## Exercise goal
Find the word "visiting" below. Copy each line that has it.
** Opening Dataset entries block **
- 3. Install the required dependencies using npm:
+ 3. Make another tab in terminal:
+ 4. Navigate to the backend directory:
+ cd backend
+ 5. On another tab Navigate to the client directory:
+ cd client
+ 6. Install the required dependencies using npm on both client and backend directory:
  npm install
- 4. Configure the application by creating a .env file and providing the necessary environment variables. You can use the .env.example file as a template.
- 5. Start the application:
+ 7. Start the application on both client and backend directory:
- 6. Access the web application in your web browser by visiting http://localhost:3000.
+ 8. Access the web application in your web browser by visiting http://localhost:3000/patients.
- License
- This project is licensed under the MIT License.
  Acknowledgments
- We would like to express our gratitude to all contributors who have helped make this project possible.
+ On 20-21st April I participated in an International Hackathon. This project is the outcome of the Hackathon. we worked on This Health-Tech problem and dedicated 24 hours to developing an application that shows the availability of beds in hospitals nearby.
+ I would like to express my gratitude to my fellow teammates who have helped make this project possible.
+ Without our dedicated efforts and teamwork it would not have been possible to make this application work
** Closing Dataset entries block **
** Opening Dataset entries block **
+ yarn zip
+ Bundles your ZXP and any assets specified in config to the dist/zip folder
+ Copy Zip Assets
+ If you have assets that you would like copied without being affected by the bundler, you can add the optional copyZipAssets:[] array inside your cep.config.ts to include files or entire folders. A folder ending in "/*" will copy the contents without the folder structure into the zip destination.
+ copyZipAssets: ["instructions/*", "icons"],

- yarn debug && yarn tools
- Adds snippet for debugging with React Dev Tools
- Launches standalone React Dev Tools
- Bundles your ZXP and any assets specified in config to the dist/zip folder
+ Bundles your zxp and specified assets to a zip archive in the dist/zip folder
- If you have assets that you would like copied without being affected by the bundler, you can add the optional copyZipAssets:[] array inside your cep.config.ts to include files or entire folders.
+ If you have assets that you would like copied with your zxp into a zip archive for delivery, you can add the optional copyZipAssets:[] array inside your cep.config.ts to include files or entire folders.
** Closing Dataset entries block **
## Task result
- 6. Access the web application in your web browser by visiting http://localhost:3000.
+ 8. Access the web application in your web browser by visiting http://localhost:3000/patients.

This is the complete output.